■ Required action:
Below are the records; collect from them each line containing the string "lower".

Top of Extracted data

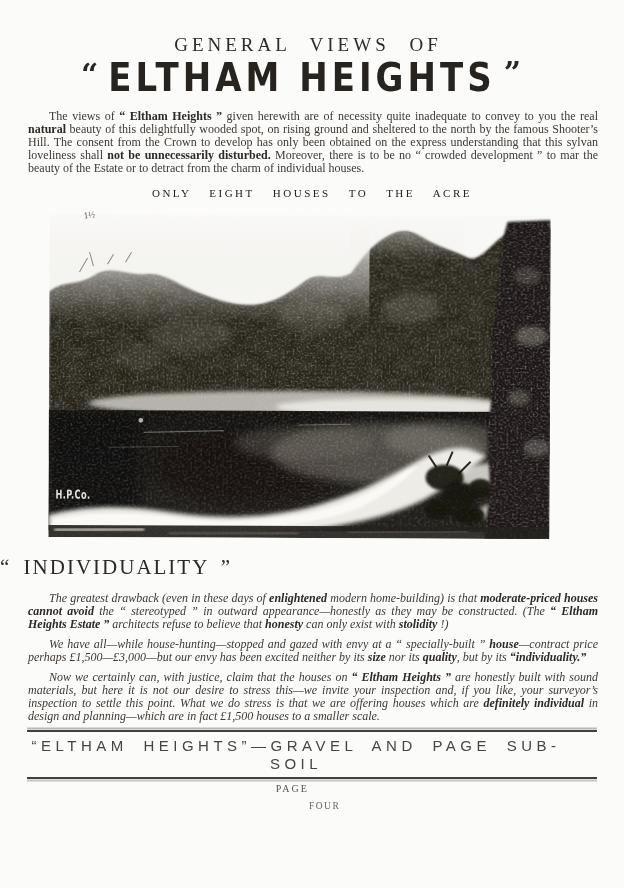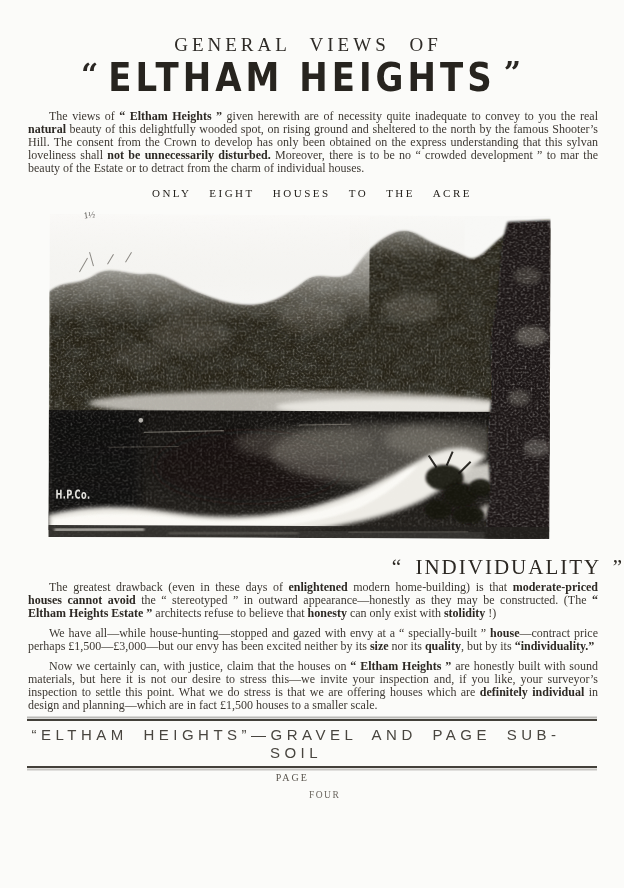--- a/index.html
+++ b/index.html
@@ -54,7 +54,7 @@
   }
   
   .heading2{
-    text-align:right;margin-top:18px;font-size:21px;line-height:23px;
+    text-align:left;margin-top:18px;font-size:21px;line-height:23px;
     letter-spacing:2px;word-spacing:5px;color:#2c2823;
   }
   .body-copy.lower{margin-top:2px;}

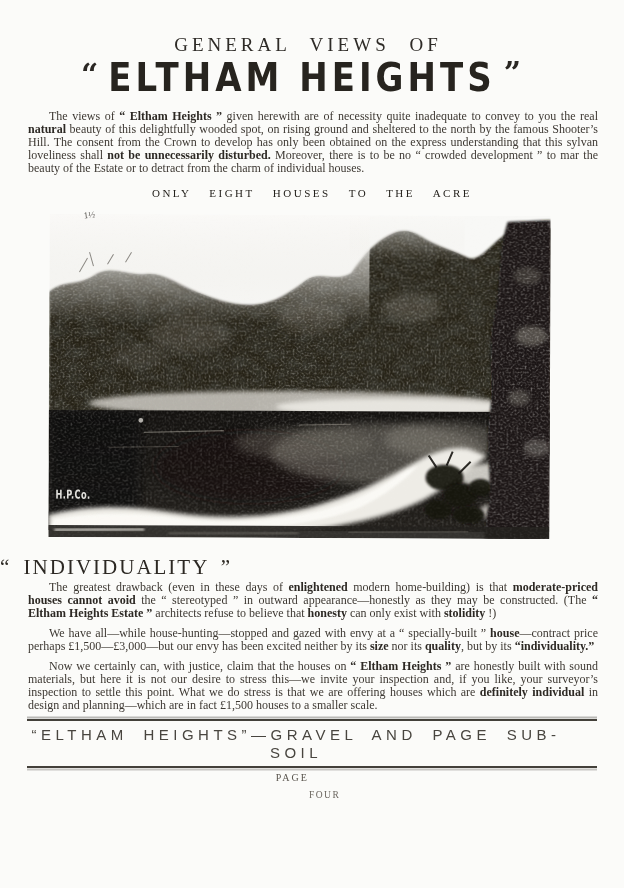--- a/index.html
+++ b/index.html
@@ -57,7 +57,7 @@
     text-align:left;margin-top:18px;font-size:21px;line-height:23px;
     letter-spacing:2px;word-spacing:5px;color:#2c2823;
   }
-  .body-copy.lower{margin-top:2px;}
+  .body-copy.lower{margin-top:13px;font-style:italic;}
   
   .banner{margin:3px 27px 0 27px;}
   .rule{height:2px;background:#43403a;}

Bottom of Extracted data

■ Final answer:
   .body-copy.lower{margin-top:2px;}
-  .body-copy.lower{margin-top:2px;}
+  .body-copy.lower{margin-top:13px;font-style:italic;}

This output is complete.